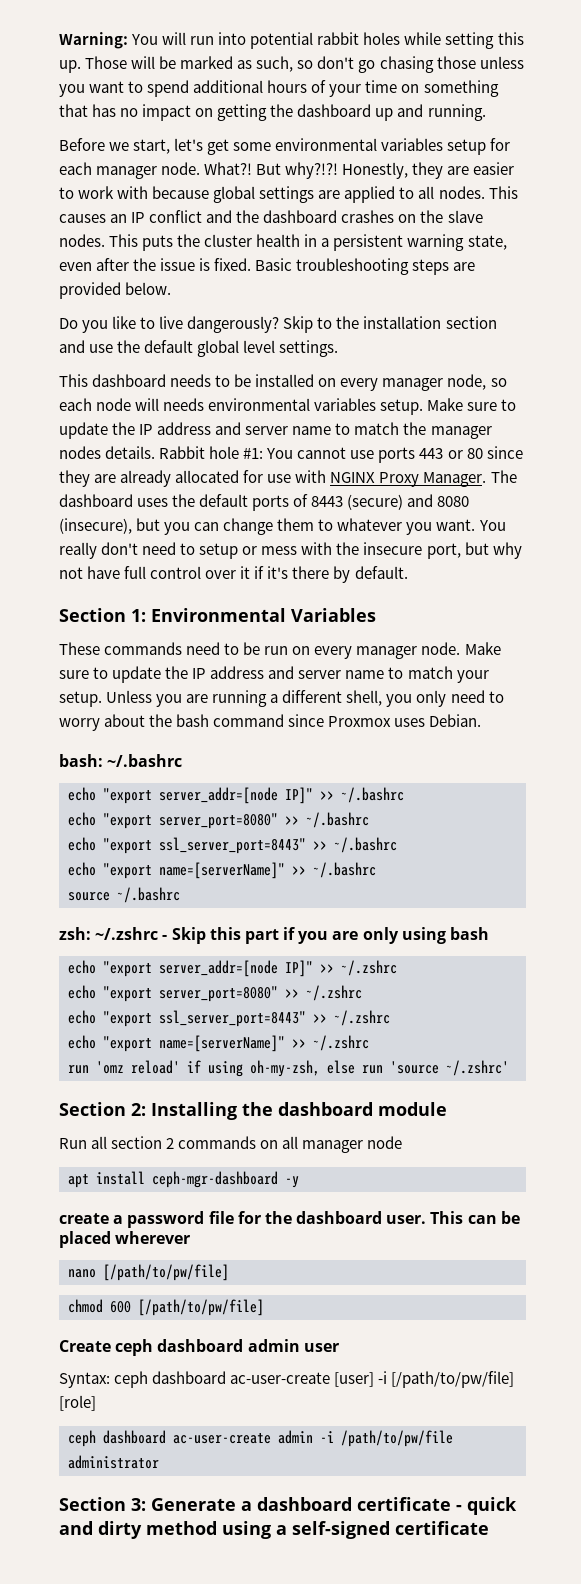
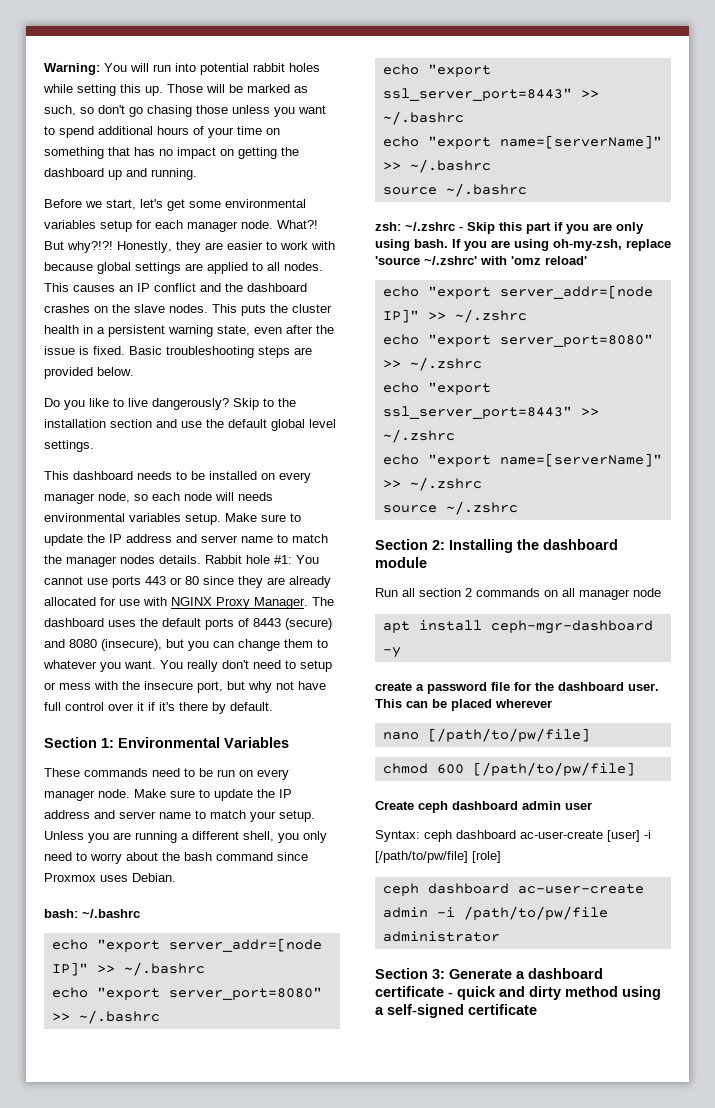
- zsh: ~/.zshrc - Skip this part if you are only using bash
+ zsh: ~/.zshrc - Skip this part if you are only using bash. If you are using oh-my-zsh, replace 'source ~/.zshrc' with 'omz reload'
- run 'omz reload' if using oh-my-zsh, else run 'source ~/.zshrc'
+ source ~/.zshrc

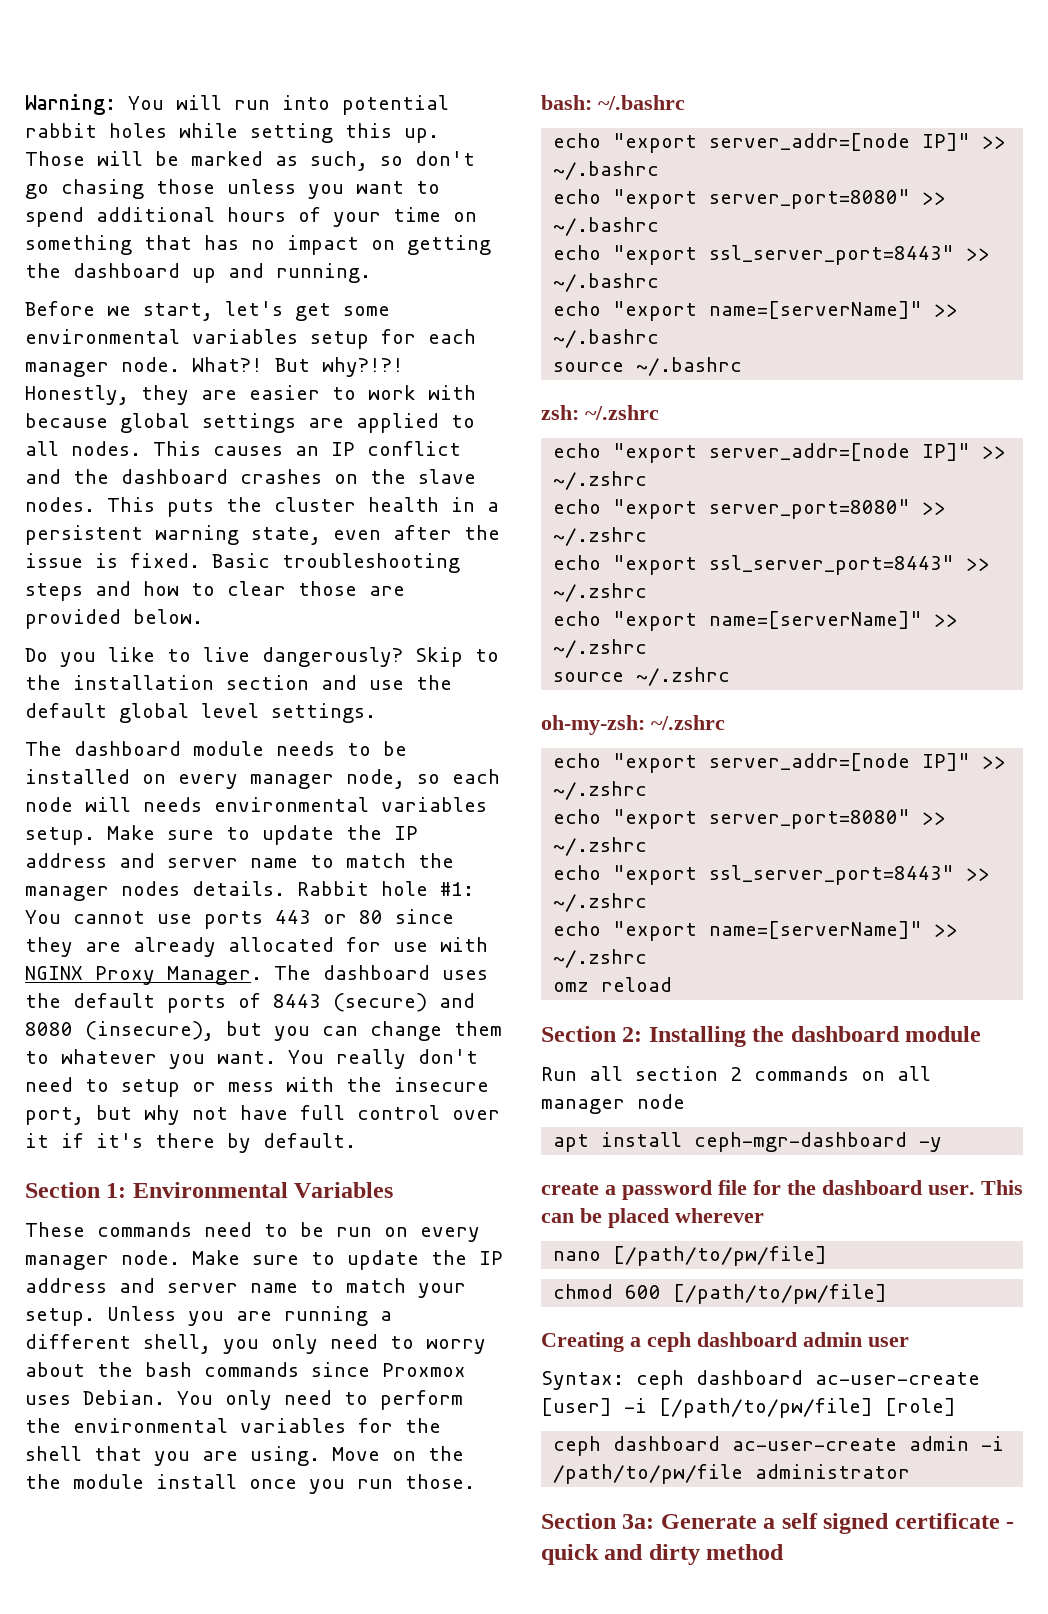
- Basic troubleshooting steps are provided below.
+ Basic troubleshooting steps and how to clear those are provided below.
- This dashboard needs to be installed on every manager node, so each node will needs environmental variables setup.
+ The dashboard module needs to be installed on every manager node, so each node will needs environmental variables setup.
- Unless you are running a different shell, you only need to worry about the bash command since Proxmox uses Debian.
+ Unless you are running a different shell, you only need to worry about the bash commands since Proxmox uses Debian. You only need to perform the environmental variables for the shell that you are using. Move on the the module install once you run those.
- zsh: ~/.zshrc - Skip this part if you are only using bash. If you are using oh-my-zsh, replace 'source ~/.zshrc' with 'omz reload'
+ zsh: ~/.zshrc
+ oh-my-zsh: ~/.zshrc
+ echo "export server_addr=[node IP]" >> ~/.zshrc
+ echo "export server_port=8080" >> ~/.zshrc
+ echo "export ssl_server_port=8443" >> ~/.zshrc
+ echo "export name=[serverName]" >> ~/.zshrc
+ omz reload
- Create ceph dashboard admin user
+ Creating a ceph dashboard admin user
- Section 3: Generate a dashboard certificate - quick and dirty method using a self-signed certificate
+ Section 3a: Generate a self signed certificate - quick and dirty method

WHAT NEEDS TO BE DONE –
Filter the entries and keep only the lines holding "with".

REPLY TO THE EXERCISE –
+ zsh: ~/.zshrc - Skip this part if you are only using bash. If you are using oh-my-zsh, replace 'source ~/.zshrc' with 'omz reload'
- zsh: ~/.zshrc - Skip this part if you are only using bash. If you are using oh-my-zsh, replace 'source ~/.zshrc' with 'omz reload'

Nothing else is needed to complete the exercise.